As a whole, greases will not blend/fold unless they are of the same "base" and this is more extreme when in regards to synthetic & conventional. Bearings need to fold the grease and exchange old grease with new grease as the bearings pull the new grease in and push the old grease out. The above mentioned barrier will contain one or the other and not allow the other to fold with it. This is where it is important to know what's what. I'll use u-joints as an example here:
When purchased, if the u-joint is packed with Lithium-based grease from the factory and John Doe's 15-minute Lube pumps the u-joints with moly-based conventional, or worse, silicon-based synthetic...

... even if they say "we flushed out the old grease with the new grease", they will not be able remove 100% of the old grease without actually removing/disassembling/cleaning/repacking/reinstalling the u-joint. So, the lithium-based grease will never be refreshed with new grease; It will eventually burn up around the bearings causing the bearing surface to disintegrate and mix in with the burnt grease, ultimately leading to a more speady premature failure due to metal mixed in with the grease. Anyone who has disassembled a bad u-joint may have seen what resembled the absence of bearings + grease and nothing but graphite powder inside. The graphite powder is* the bearings and the grease was either burnt up or thrown out when the tolerances (or slack/slop) became extreme between the yoke and cup after the bearings became worn.

Furthermore:
It could be damaging to an engine to use the wrong API specification oil:

1) Engines that were meticulously engineered/designed using API SH oil (Honda motorcycles for example, but automotive is included) can prevent a higher API rating from sticking to the moving parts in areas such as the main bearings-to-crank journals. If the oil is thrown off the bearing, it is almost as anti-beneficial as no oil at all.

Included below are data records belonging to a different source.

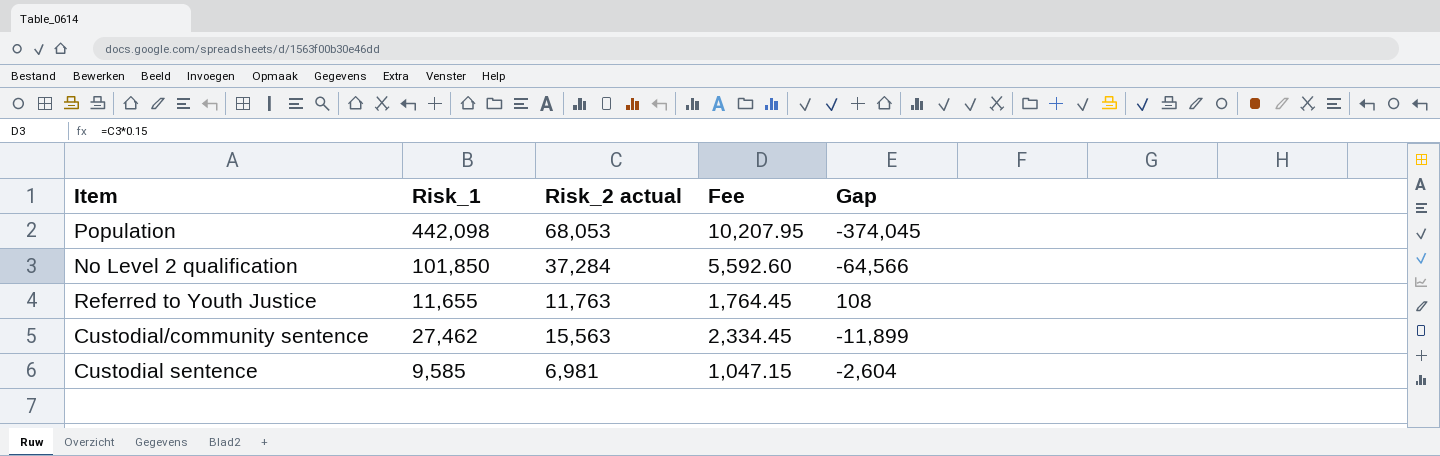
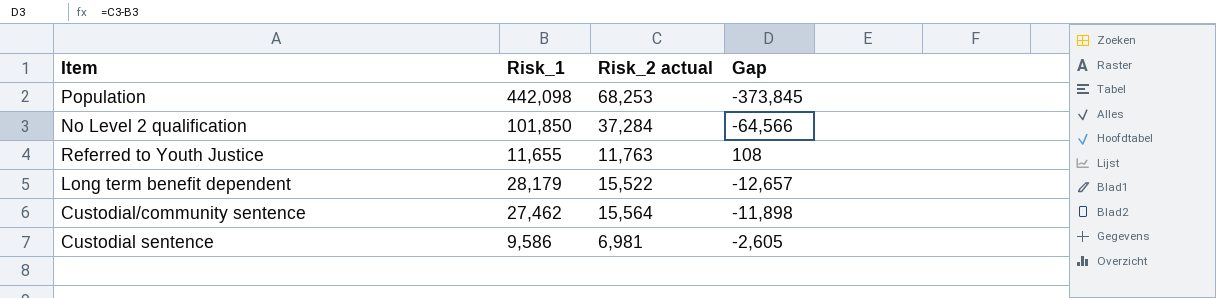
column Fee | formula: [Risk_2 actual] * 0.15 -> none
Population | Risk_2 actual: 68,053 -> 68,253
Population | Gap: -374,045 -> -373,845
row Long term benefit dependent: none -> 28,179 | 15,522 | -12,657
Custodial/community sentence | Risk_2 actual: 15,563 -> 15,564
Custodial/community sentence | Gap: -11,899 -> -11,898
Custodial sentence | Risk_1: 9,585 -> 9,586
Custodial sentence | Gap: -2,604 -> -2,605

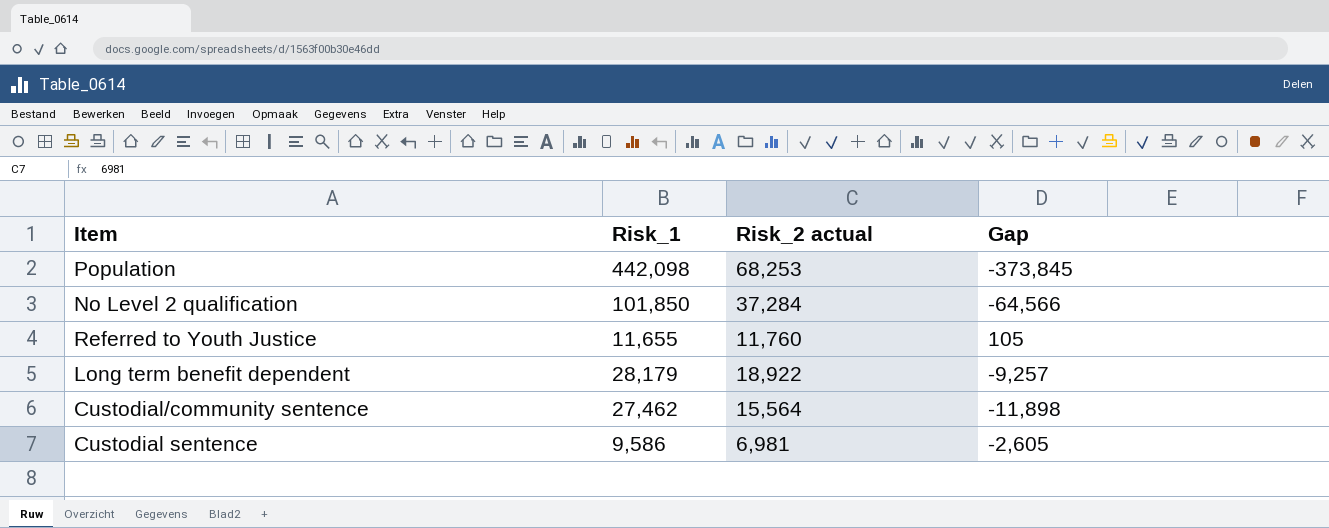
Referred to Youth Justice | Risk_2 actual: 11,763 -> 11,760
Referred to Youth Justice | Gap: 108 -> 105
Long term benefit dependent | Risk_2 actual: 15,522 -> 18,922
Long term benefit dependent | Gap: -12,657 -> -9,257

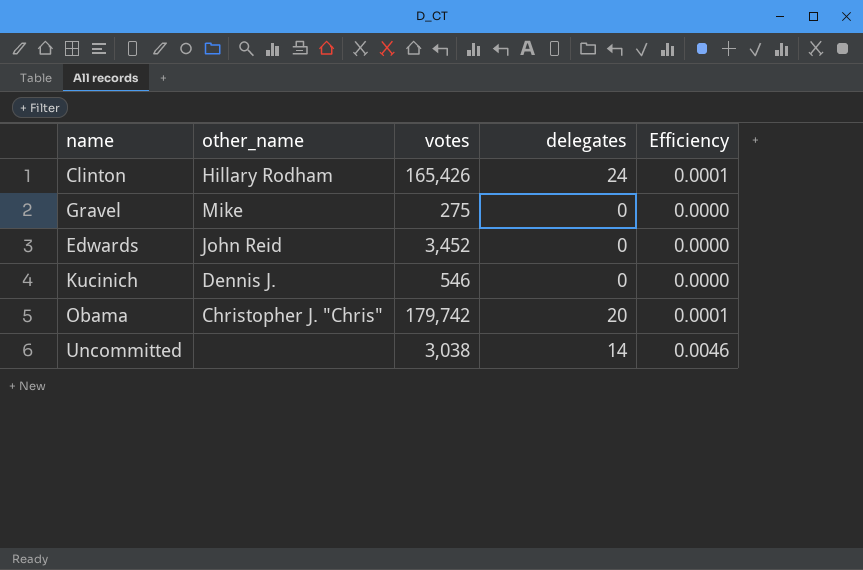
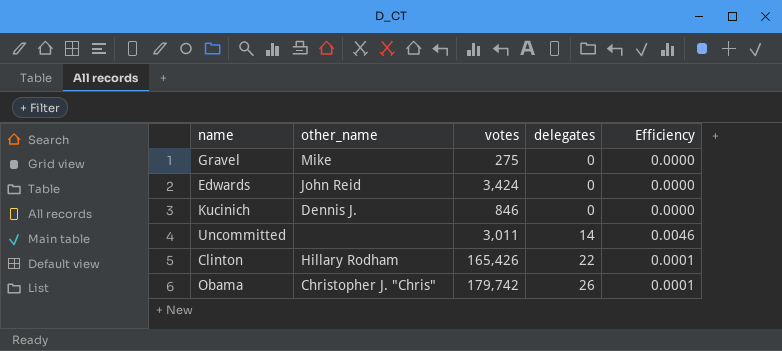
row order: none -> delegates ascending
Edwards | votes: 3,452 -> 3,424
Kucinich | votes: 546 -> 846
Uncommitted | votes: 3,038 -> 3,011
Clinton | delegates: 24 -> 22
Obama | delegates: 20 -> 26

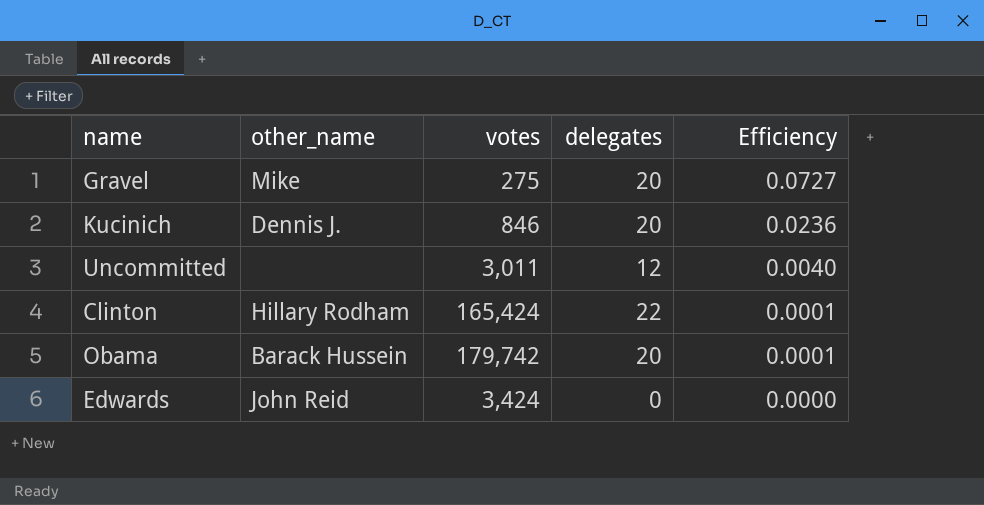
row order: delegates ascending -> Efficiency descending
Gravel | delegates: 0 -> 20
Gravel | Efficiency: 0.0000 -> 0.0727
Kucinich | delegates: 0 -> 20
Kucinich | Efficiency: 0.0000 -> 0.0236
Uncommitted | delegates: 14 -> 12
Uncommitted | Efficiency: 0.0046 -> 0.0040
Clinton | votes: 165,426 -> 165,424
Obama | other_name: Christopher J. "Chris" -> Barack Hussein
Obama | delegates: 26 -> 20

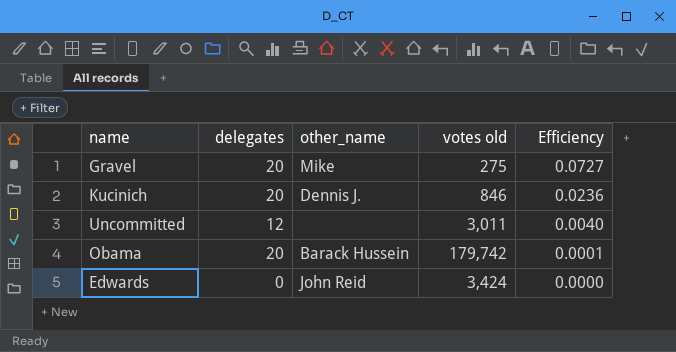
column delegates | position: 4 -> 2
column name: votes -> votes old
row Clinton: Hillary Rodham | 165,424 | 22 | 0.0001 -> none

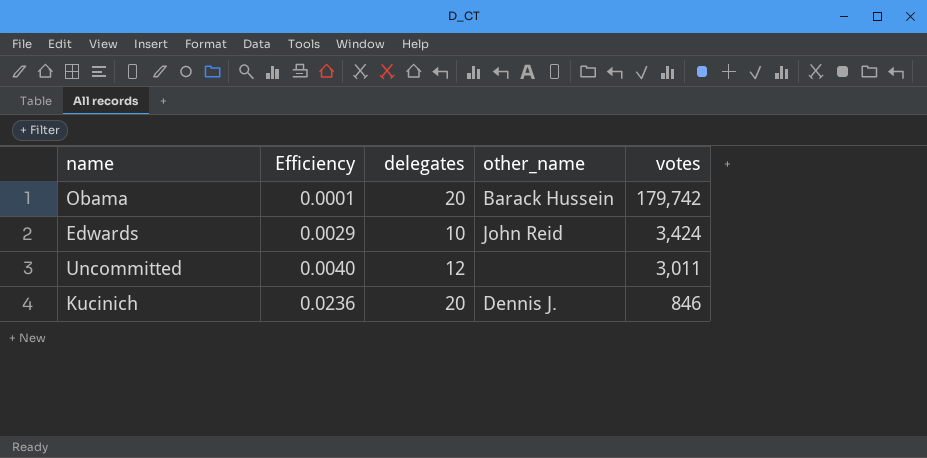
row order: Efficiency descending -> Efficiency ascending
column Efficiency | position: 5 -> 2
column name: votes old -> votes
row Gravel: 20 | Mike | 275 | 0.0727 -> none
Edwards | Efficiency: 0.0000 -> 0.0029
Edwards | delegates: 0 -> 10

2) When the vehicle has a "flat tappet" style valve train. Alkyl-zinc, now replaced with the anagram "ZDP" or "ZDDP", is needed as a cushion between the camshaft and lifter. SM rated oils are only compatible with API MIL-specs for SJ & SL. Additives such as STP Oil Treatment for 4-cylinders (more ZDP than for 8-cylinders) has a lower ZDP content than the pre-1996 formula.

Special Racing Oils or Motorcycle Oils commonly contain more ZDP to protect main bearings and valve train, as well as additives for break-in periods, which commonly contain so much ZDP that they are recommended to be drained at the first scheduled oil change. The break-in additives can be used in part, to give the .1% (1000ppm)- .16% (1600ppm) content as specified in your owner's manual. Too much for too long can cause sludge, so the 41600ppm+ in say 1pt of the additive, even if reduced by means of diluting with 8 quarts of oil, resulting in a content of a 2600ppm.

ZDP/ZDDP was lowered by the SAE/API to extend the life of catalytic converters. If your vehicle did not come equipped with one, the need for lowed ZDP/ZDDP does not apply to your vehicle and the need for more ZDP/ZDDP most likely does... but will not hurt anything otherwise. Answer No. They are compatible with each other. Answer Not really, lots of the stuff they say about "they can't mix" is all bull. it's just recommended that you stick to one or the other.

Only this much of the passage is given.